Problem to solve
The answer must be every line below that holds the word "none".

Material for this exercise

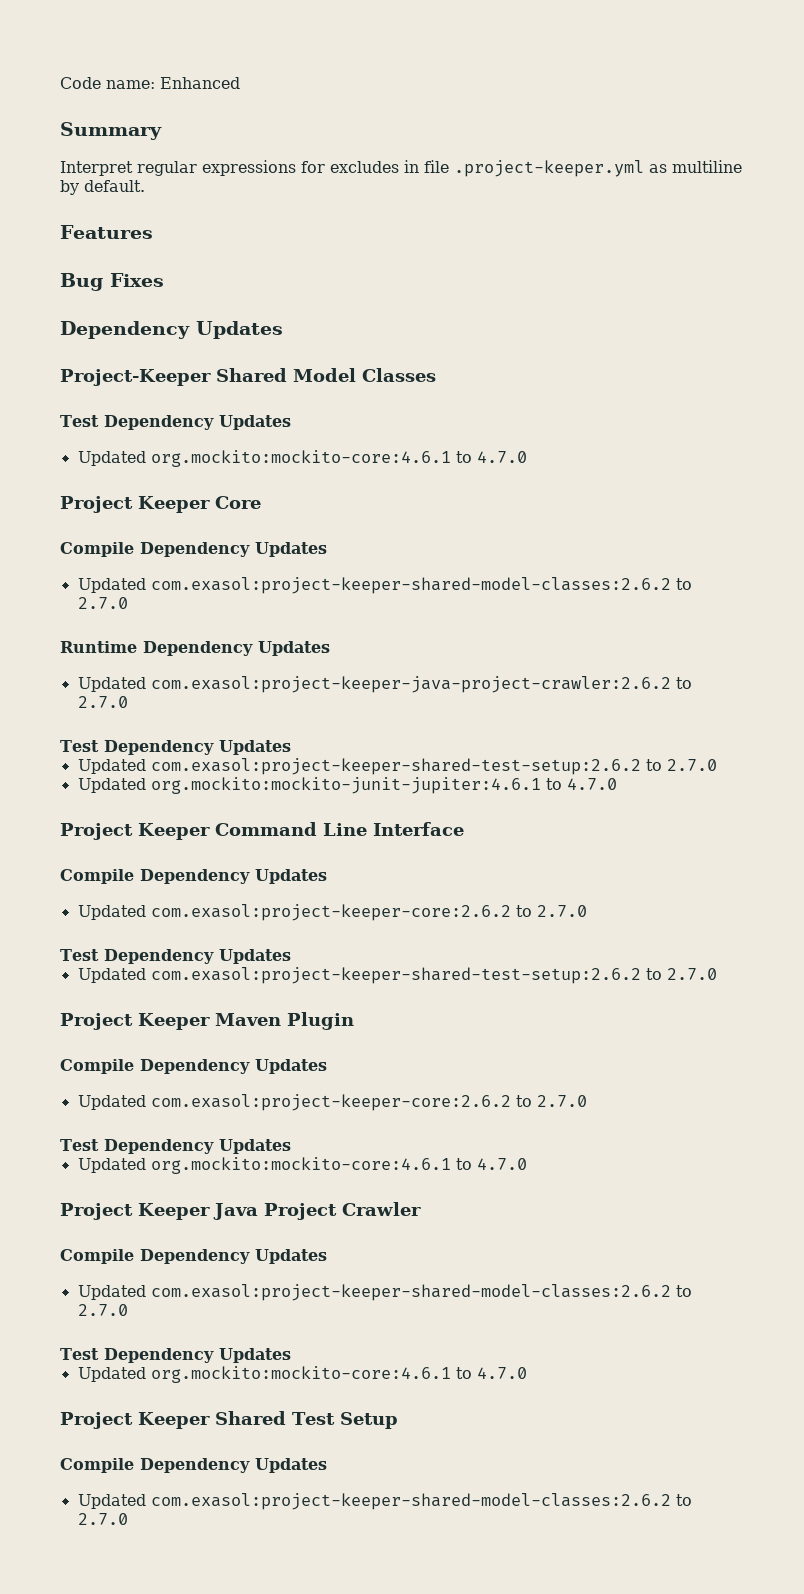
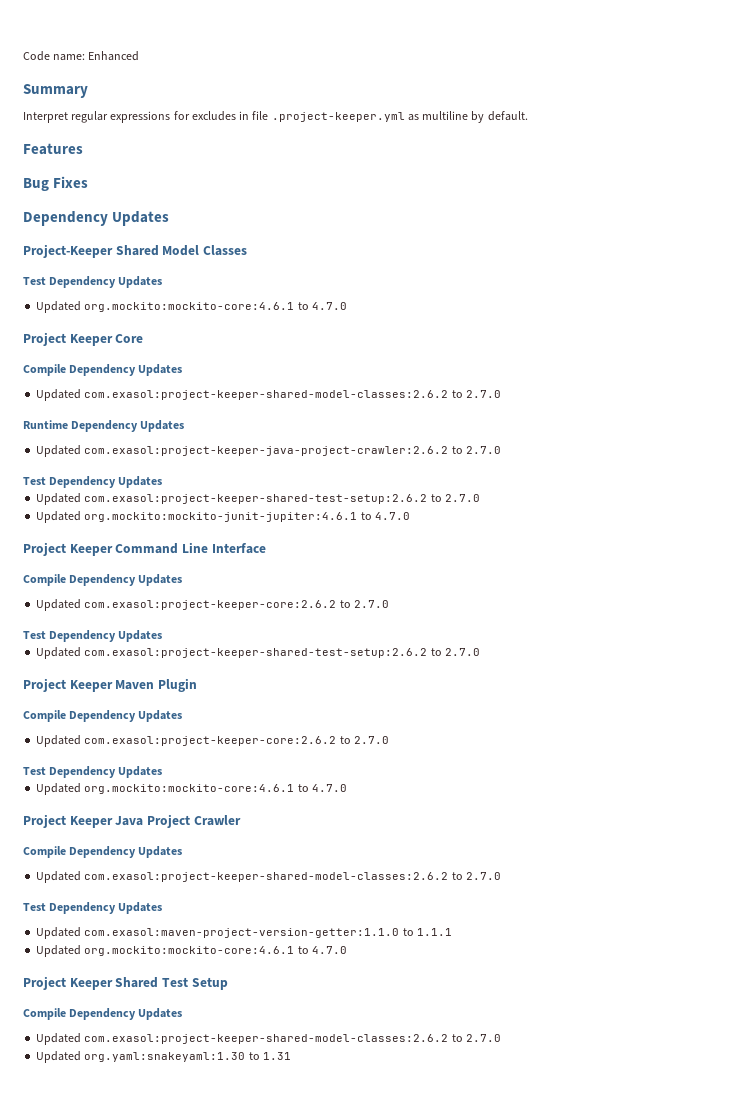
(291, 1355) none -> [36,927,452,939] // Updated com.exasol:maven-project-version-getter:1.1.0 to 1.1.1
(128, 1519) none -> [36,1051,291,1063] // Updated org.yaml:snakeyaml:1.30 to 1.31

* * *

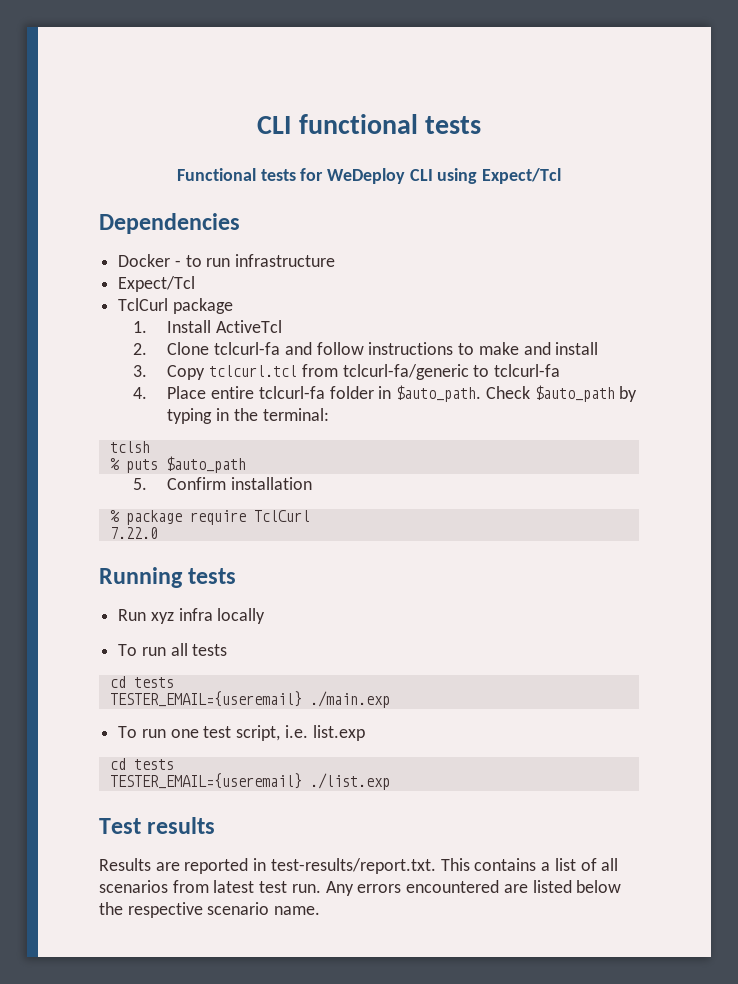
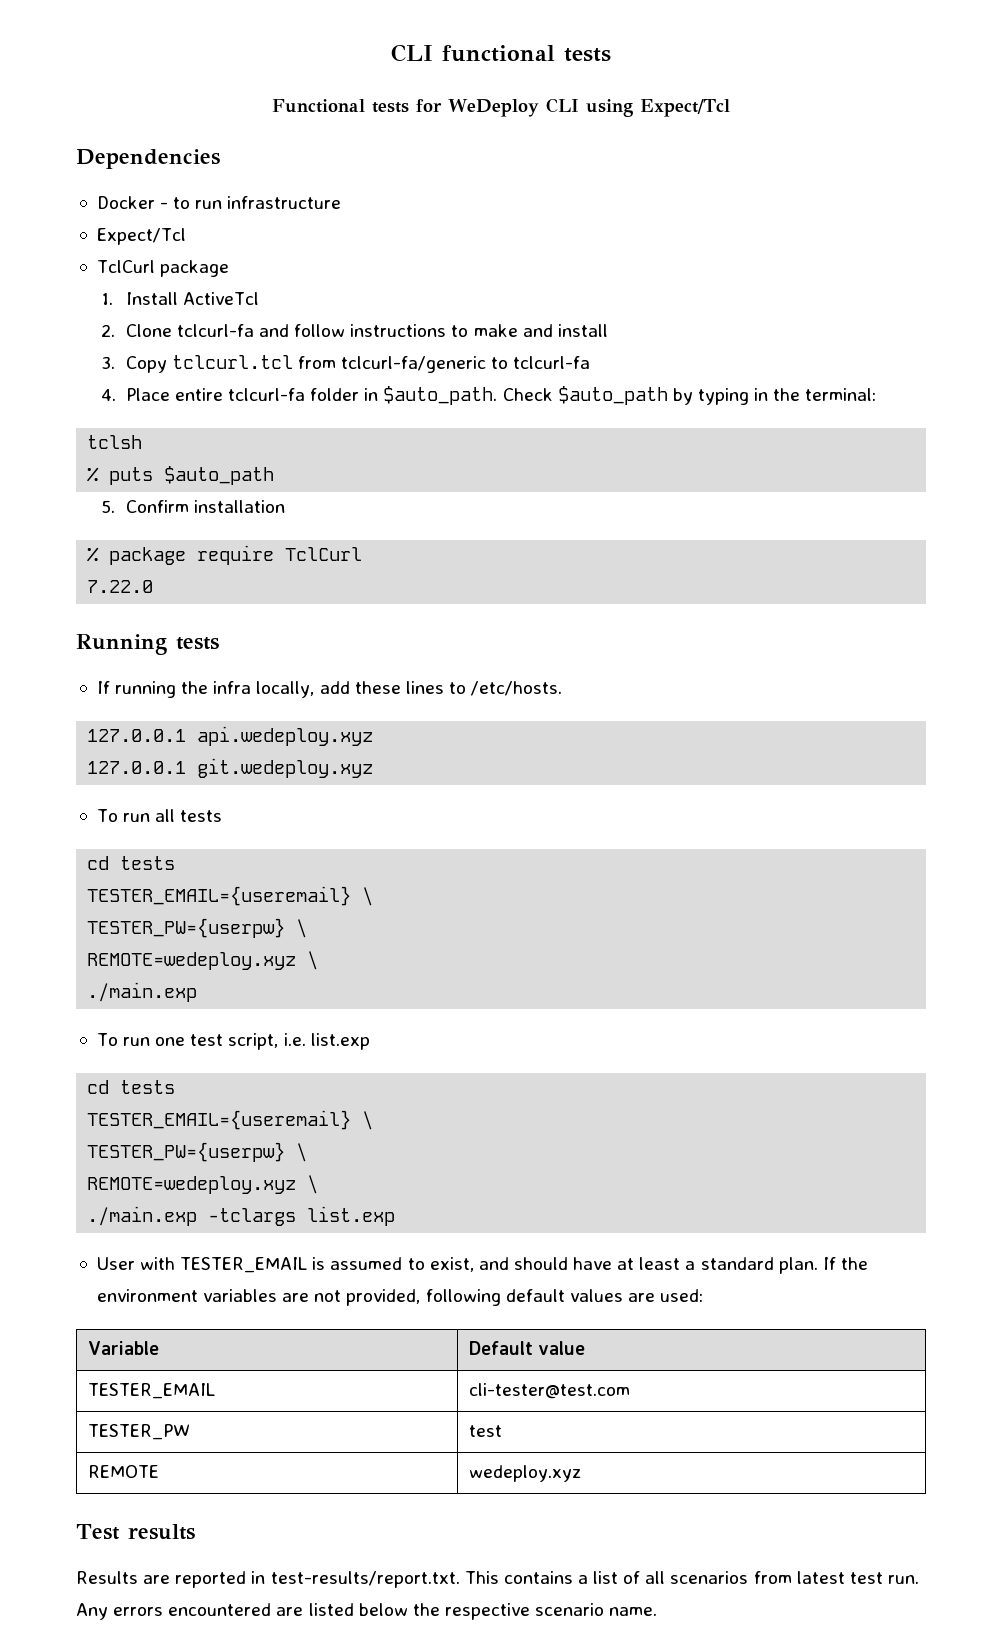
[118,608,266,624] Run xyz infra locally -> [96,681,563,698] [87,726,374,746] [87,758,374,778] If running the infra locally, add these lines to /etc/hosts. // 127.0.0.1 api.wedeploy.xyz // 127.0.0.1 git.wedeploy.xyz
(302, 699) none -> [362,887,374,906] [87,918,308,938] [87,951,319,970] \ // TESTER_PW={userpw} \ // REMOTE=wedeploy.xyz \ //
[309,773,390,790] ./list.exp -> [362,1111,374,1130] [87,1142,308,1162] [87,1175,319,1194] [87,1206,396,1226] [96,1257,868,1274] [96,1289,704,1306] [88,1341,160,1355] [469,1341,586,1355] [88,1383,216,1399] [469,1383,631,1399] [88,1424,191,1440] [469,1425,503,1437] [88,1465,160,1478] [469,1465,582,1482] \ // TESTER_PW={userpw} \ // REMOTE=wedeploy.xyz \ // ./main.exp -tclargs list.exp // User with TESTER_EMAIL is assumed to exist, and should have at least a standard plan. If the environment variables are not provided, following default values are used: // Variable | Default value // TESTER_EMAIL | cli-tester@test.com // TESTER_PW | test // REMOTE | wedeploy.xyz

Answer to this exercise
(291, 1355) none -> [36,927,452,939] // Updated com.exasol:maven-project-version-getter:1.1.0 to 1.1.1
(128, 1519) none -> [36,1051,291,1063] // Updated org.yaml:snakeyaml:1.30 to 1.31
(302, 699) none -> [362,887,374,906] [87,918,308,938] [87,951,319,970] \ // TESTER_PW={userpw} \ // REMOTE=wedeploy.xyz \ //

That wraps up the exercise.